Repórter
Publicado em 15 de julho de 2026 às 16h55.
Última atualização em 15 de julho de 2026 às 16h57.
A Câmara dos Deputados aprovou nesta quarta-feira, 15, um projeto de lei que altera as regras de prescrição da execução penal para condenados que fogem do sistema prisional ou têm o livramento condicional revogado. A proposta foi analisada a cerca de três meses das eleições e agora será encaminhada ao Senado.
A votação ocorreu em um contexto em que a segurança pública ganha espaço no debate eleitoral. Levantamento Genial/Quaest divulgado nesta quarta-feira aponta que a violência passou a ser a principal preocupação dos brasileiros, citada por 31% dos entrevistados. Saúde e economia aparecem na sequência, ambas com 15% das menções.
De autoria do deputado Kim Kataguiri (União-SP), o projeto modifica o artigo 113 do Código Penal para determinar que, nos casos de fuga do condenado ou de revogação do livramento condicional, o prazo de prescrição da execução da pena permaneça suspenso até a captura ou a reapresentação do condenado para cumprir o período restante da pena.
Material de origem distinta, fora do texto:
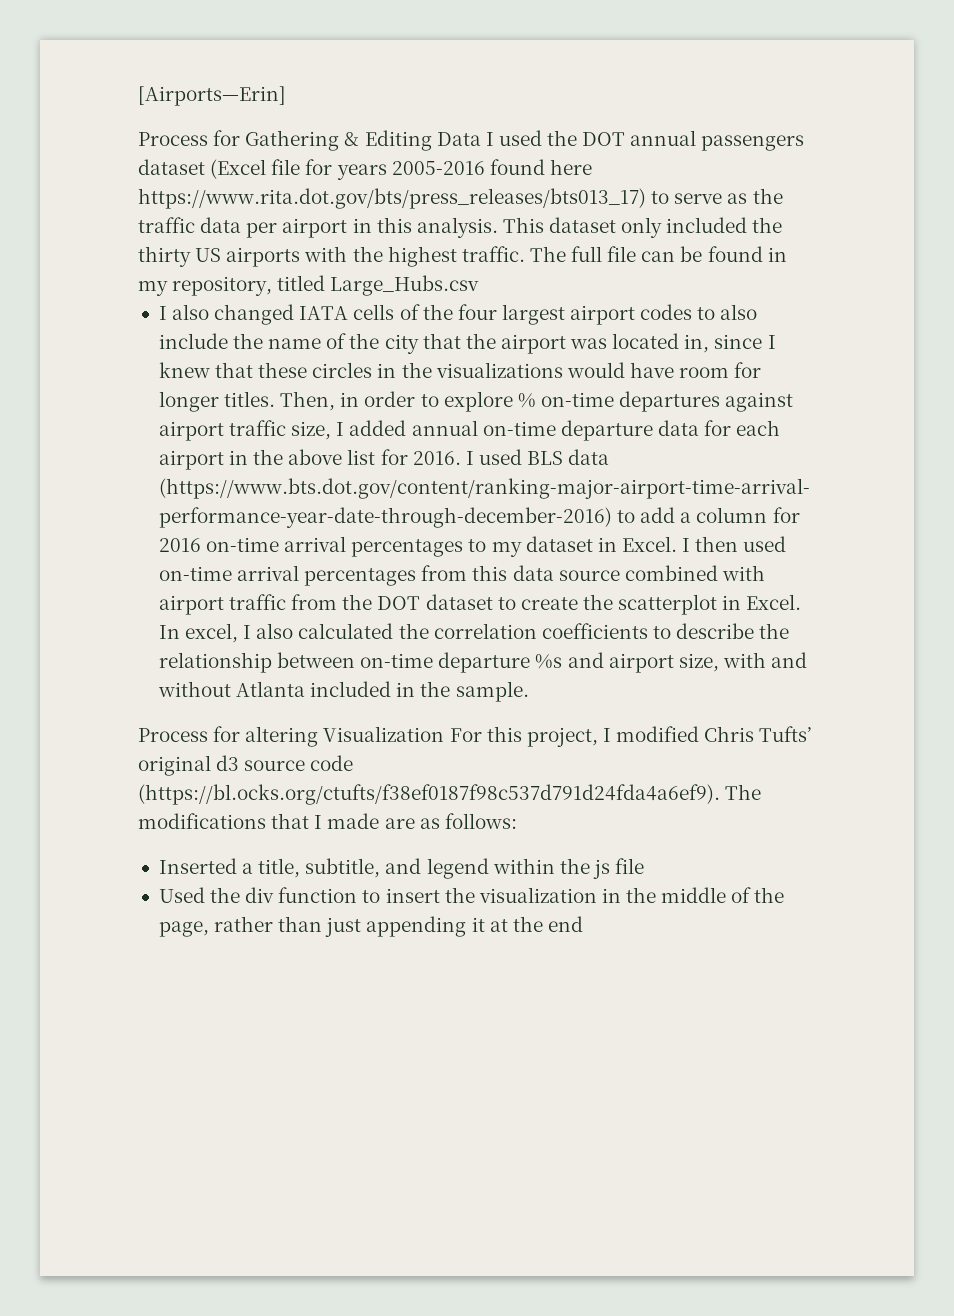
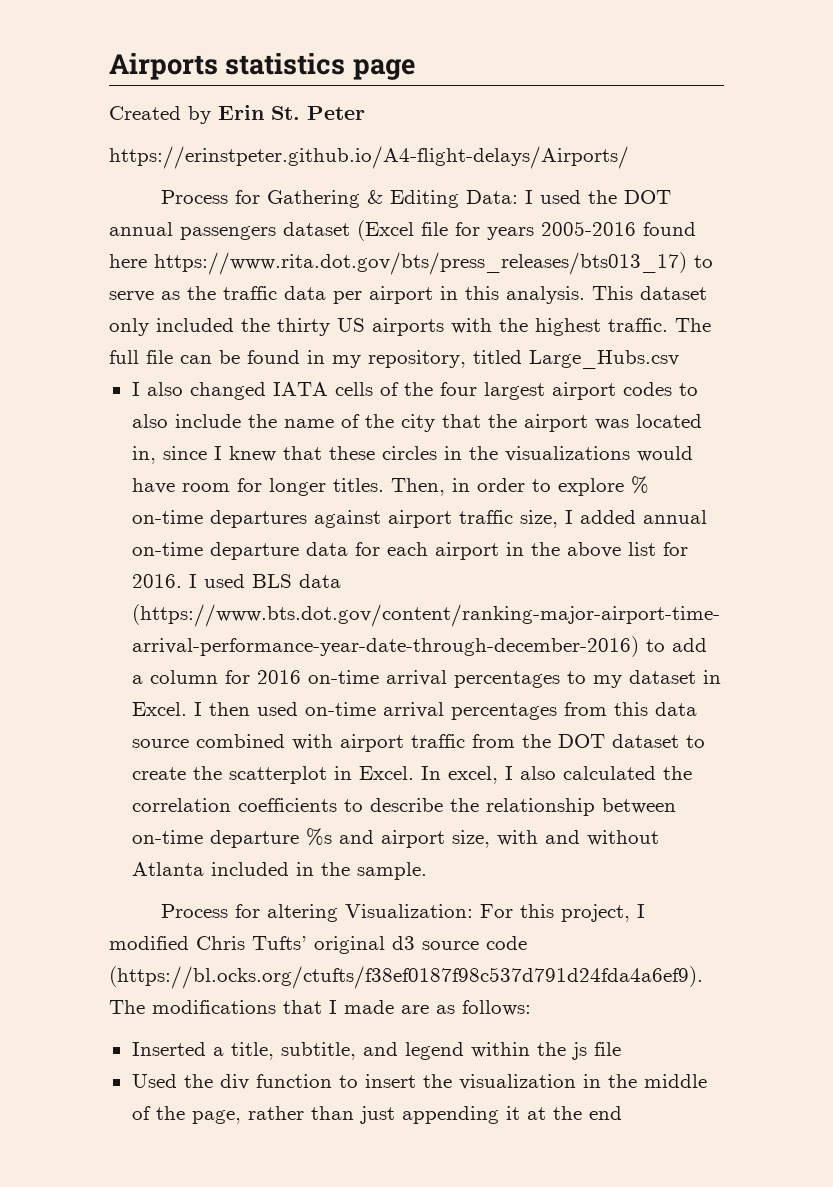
[138,86,286,106] [Airports—Erin] -> [109,53,416,80] [109,105,365,124] [109,146,629,169] Airports statistics page // Created by Erin St. Peter // https://erinstpeter.github.io/A4-flight-delays/Airports/
[436,132,481,146] Data -> [465,190,518,204] Data:
[323,726,445,742] Visualization -> [344,904,473,918] Visualization:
Com a alteração, o período em que o condenado permanecer foragido deixará de ser contabilizado para fins de prescrição. Dessa forma, a contagem do prazo será retomada apenas após a prisão ou apresentação voluntária do condenado à Justiça.
Pelas regras atuais do Código Penal, quando há fuga ou revogação do livramento condicional, a prescrição da execução da pena é calculada com base no tempo restante da condenação. Defensores da proposta afirmam que esse modelo permite que o prazo prescricional continue em andamento enquanto o condenado permanece foragido, o que pode resultar na extinção da punibilidade antes da captura.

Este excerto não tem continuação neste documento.